Looking for performance tweak suggestions

My application transfers a series of “records” into GPU memory (from an external data acquisition PCI card), which are then processed by a kernel. Each record typically contains ~45,000 float values, and we’ll typically transfer thousands of records to the GPU before running the kernel (record length and number of records to transfer are dependent on user settings in our desktop app).
Additionally, the user will define around 200 or so “regions”, used to highlight areas of interest within the records. The “width” of the regions isn’t uniform and can vary between 20 and 150 data points. Regions can be positioned anywhere within the record (but not overlap), so aren’t uniformly spaced.

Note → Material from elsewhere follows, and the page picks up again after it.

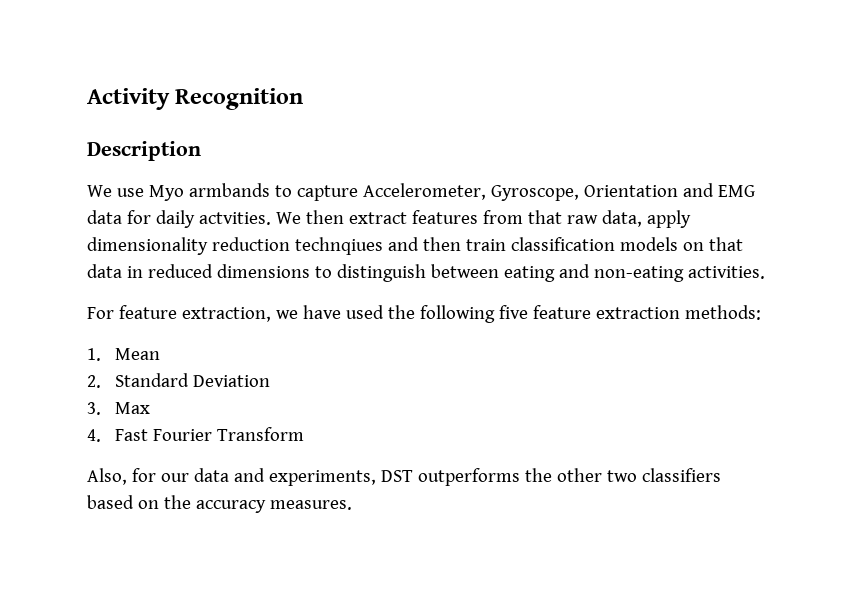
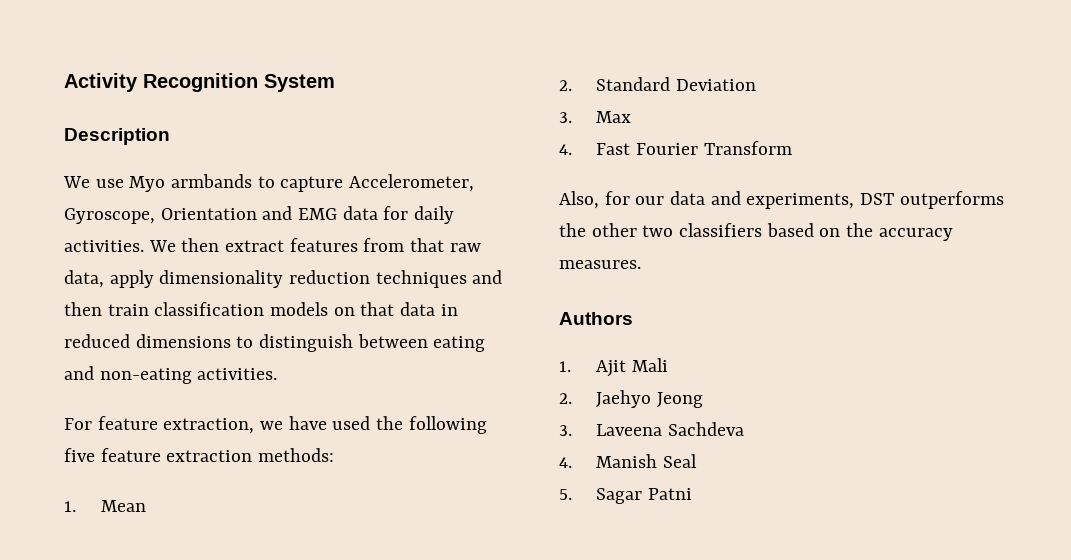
(304, 99) none -> [264,74,335,92] System
[198,212,271,225] actvities. -> [64,240,144,252] activities.
[294,237,383,255] technqiues -> [375,270,467,288] techniques
(352, 505) none -> [559,312,633,325] [559,358,668,377] [559,390,703,408] [559,422,744,436] [559,454,697,468] [559,488,692,504] // Authors // 1. Ajit Mali // 2. Jaehyo Jeong // 3. Laveena Sachdeva // 4. Manish Seal // 5. Sagar Patni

The processing kernel launch settings are <<<number of records in buffer, number of regions>>>, so each thread is responsible for processing one region in one record.
The kernel code starts by summing a number of points either side of the region (the number of points to sum either side is user-configurable, but ~10-20 either size), then averages these to give a “noise” value. The code then iterates over each value in the region proper, subtracting the noise value and writing this corrected value out to a second buffer. Once complete, we’re essentially left with a copy of the original buffer but with “noise corrected” regions. The kernel doesn’t do anything with the values between the regions so these remain “uninitialised” in the output buffer. This buffer is then passed to a second kernel for further processing.

The process then repeats, i.e. transfer another X thousand records, process, and so on. These runs can last many minutes.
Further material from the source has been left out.